### WHAT TO PRODUCE
Which lines run from the one containing "3 米长的绳子被平均截成 5" through the end of the data? Write them out exactly, with the pictures left out.

[EXTRACTED MATERIAL — start]

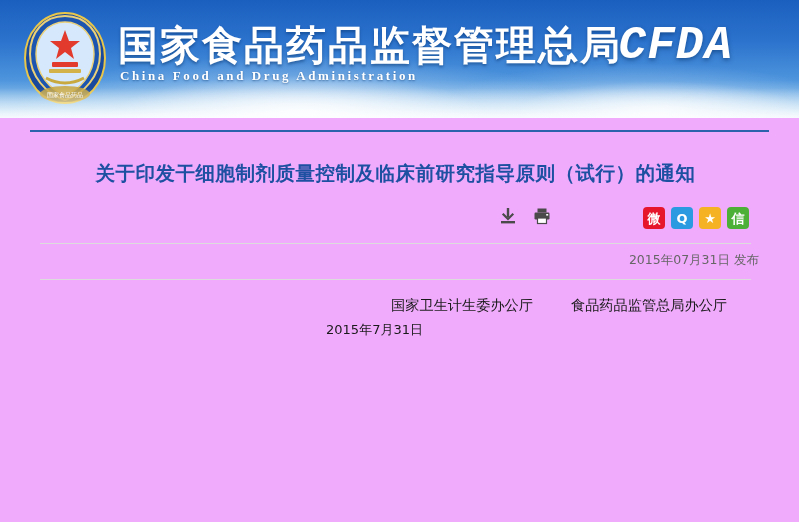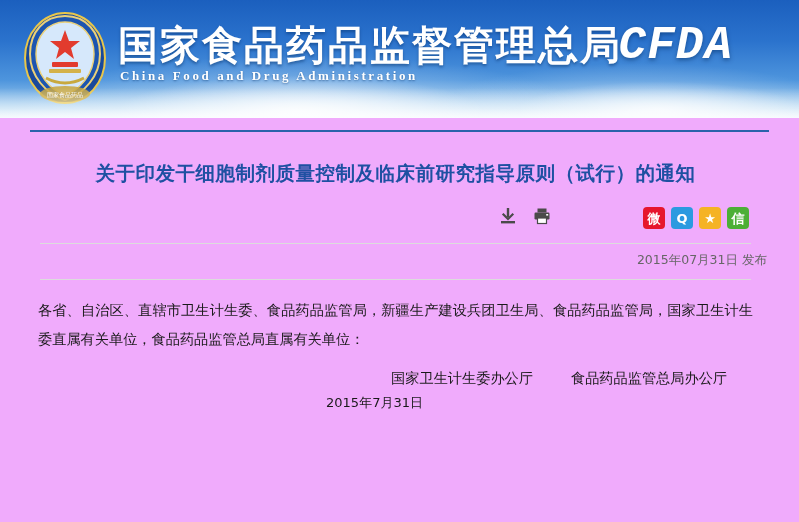"2015年07月31日 发布" .pub-date { margin: 8px 24px 0 0 -> 8px 32px 0 0 }
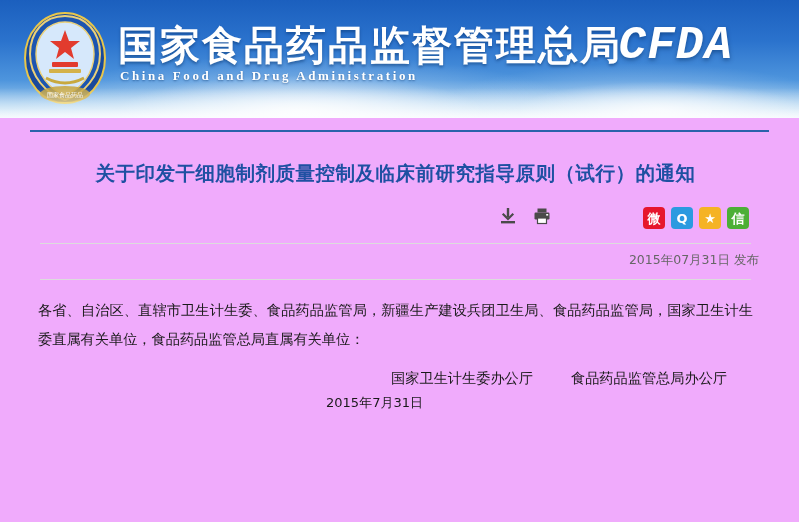"各省、自治区、直辖市卫生计生委、食品药品监管局，新疆生产建设兵团卫生局、食品药品" p { html: <p>各省、自治区、直辖市卫生计生委、食品药品监管局，新疆生产建设兵团卫生局、食品药品监管局，国家卫生计生委直属有关单位，食品药品监管总局直属有关单位：</p> -> none }
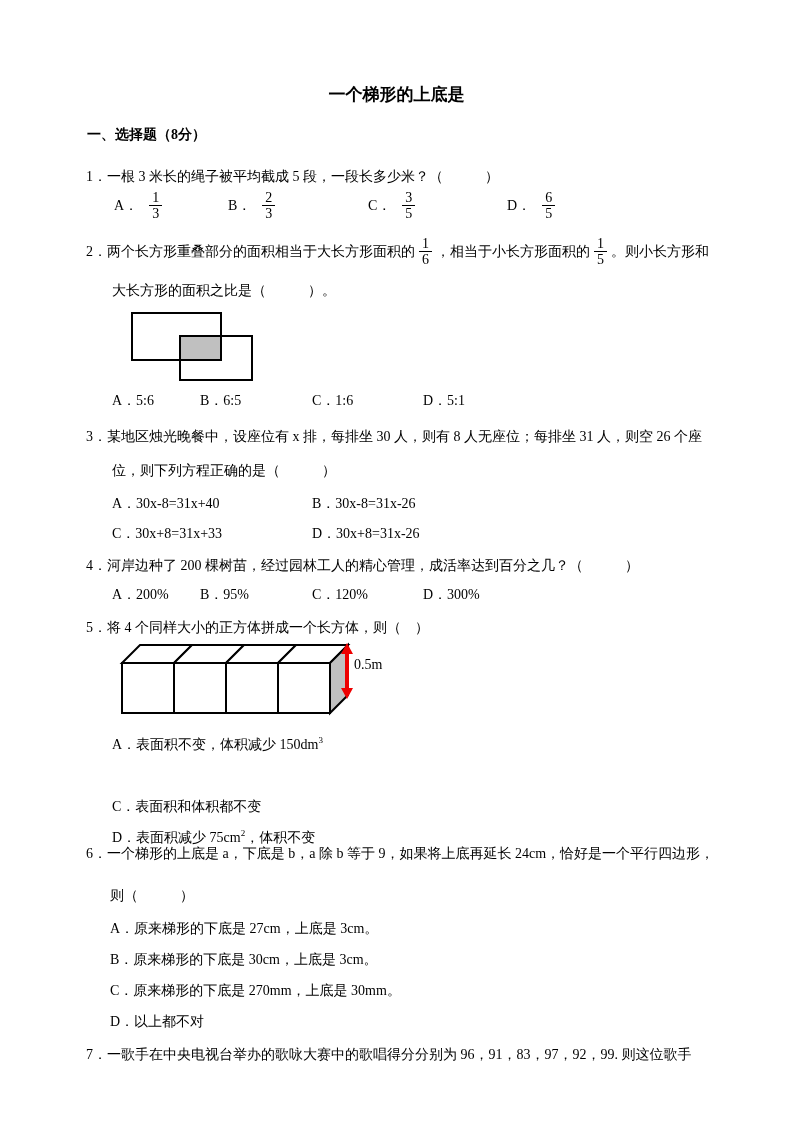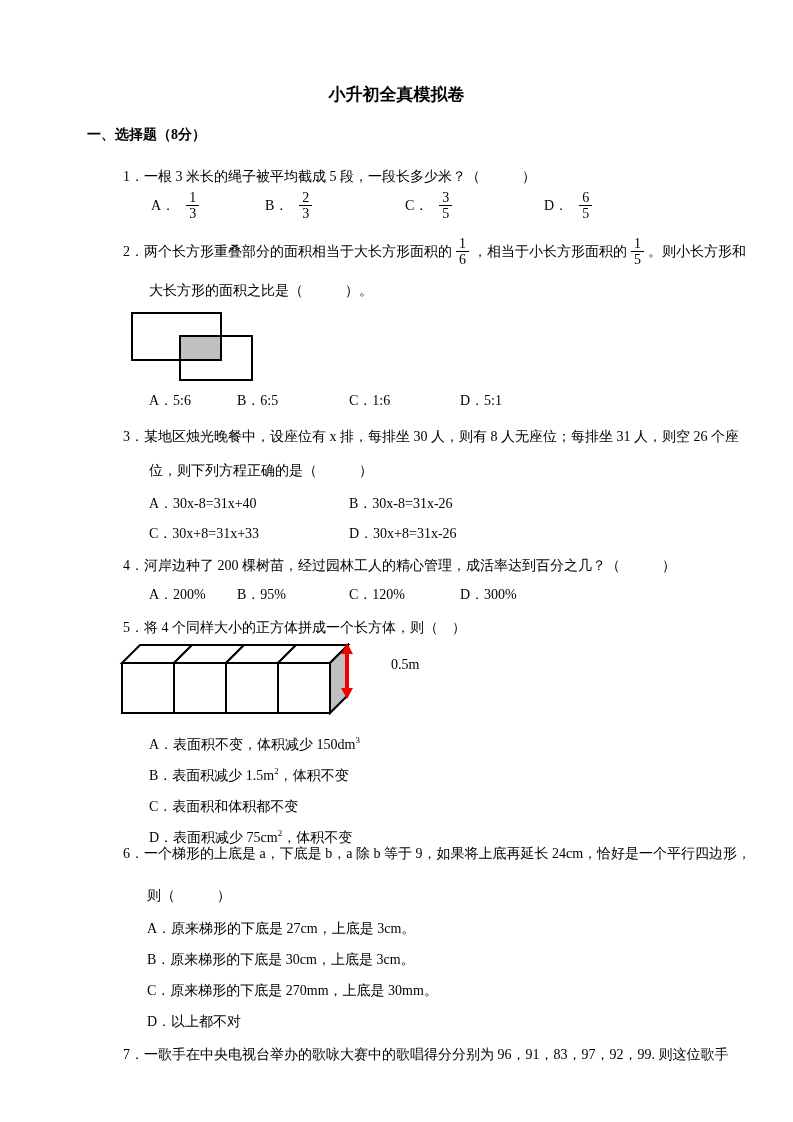"小升初全真模拟卷" div.abs { text: 小升初全真模拟卷 -> 一个梯形的上底是 }
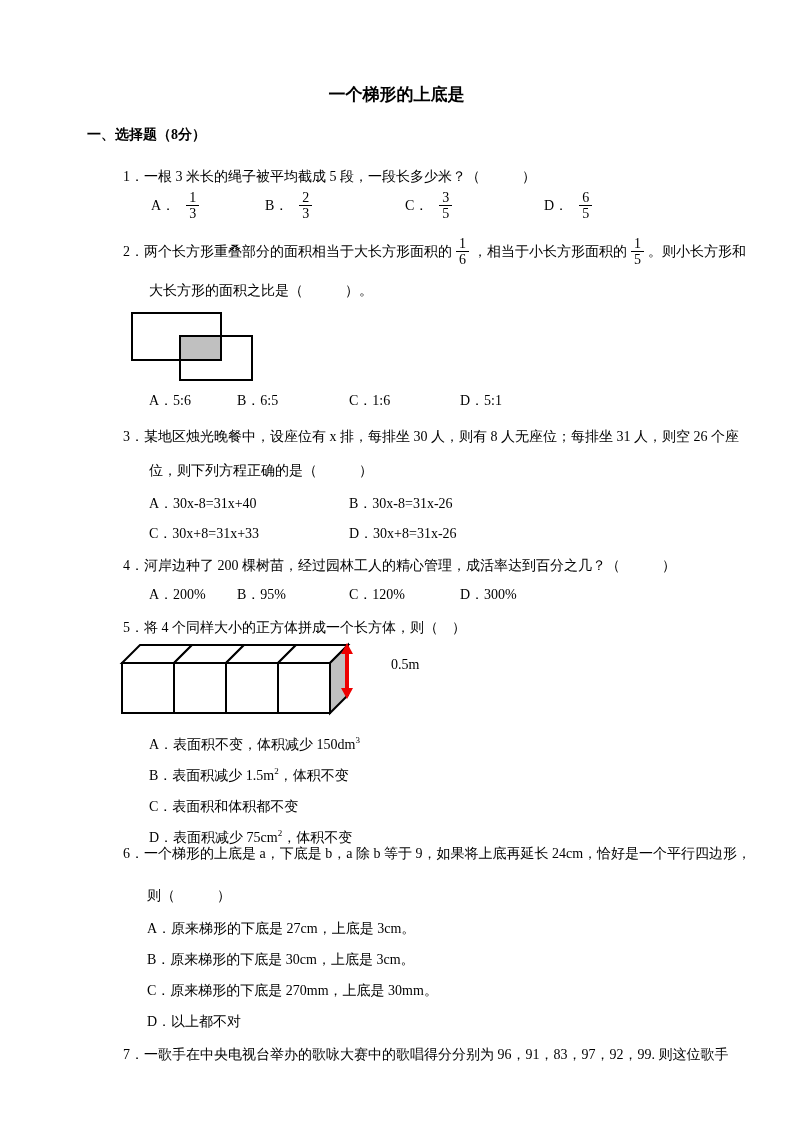"1．一根 3 米长的绳子被平均截成 5 段，一段长多少米？（" .t { margin-left: 37px -> none }
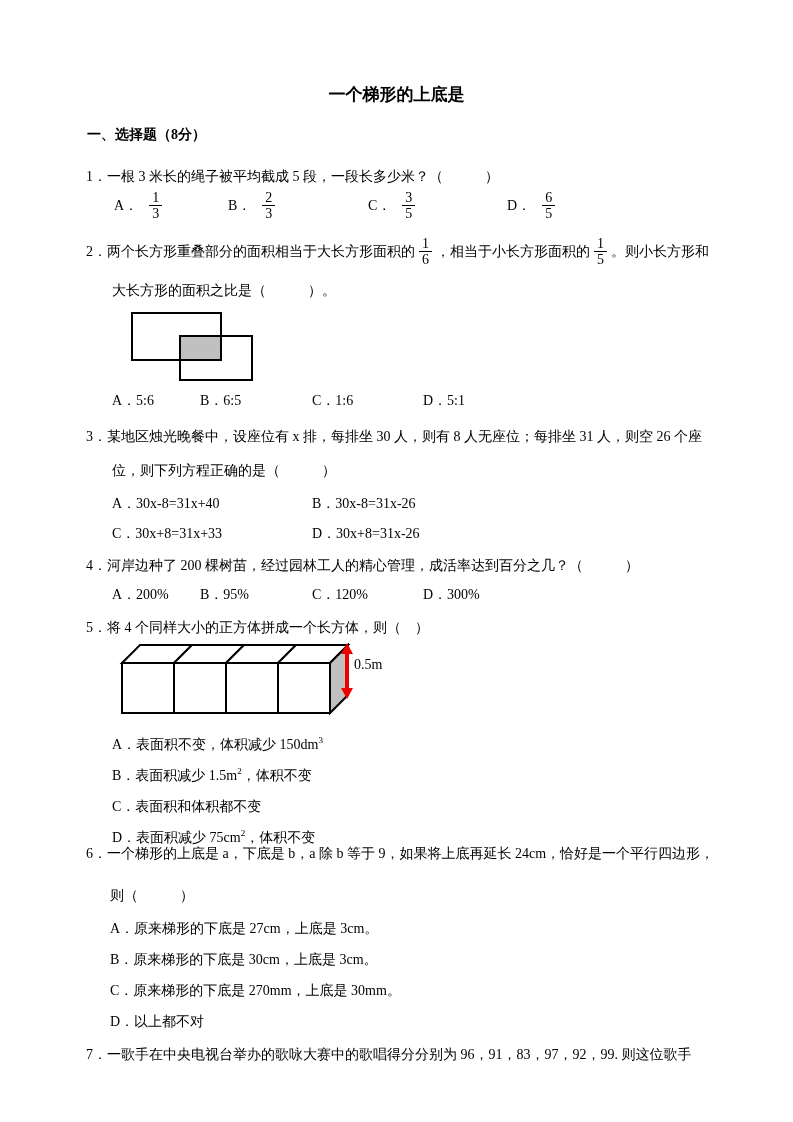"B．表面积减少 1.5m2，体积不变" div.abs { html: <div><span>B．表面积减少 1.5m</span><sup>2</sup><span>，体积不变</span></div> -> none }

[EXTRACTED MATERIAL — finish]

### SOLUTION TO THE PROBLEM
"1．一根 3 米长的绳子被平均截成 5 段，一段长多少米？（" .t { margin-left: 37px -> none }
"B．表面积减少 1.5m2，体积不变" div.abs { html: <div><span>B．表面积减少 1.5m</span><sup>2</sup><span>，体积不变</span></div> -> none }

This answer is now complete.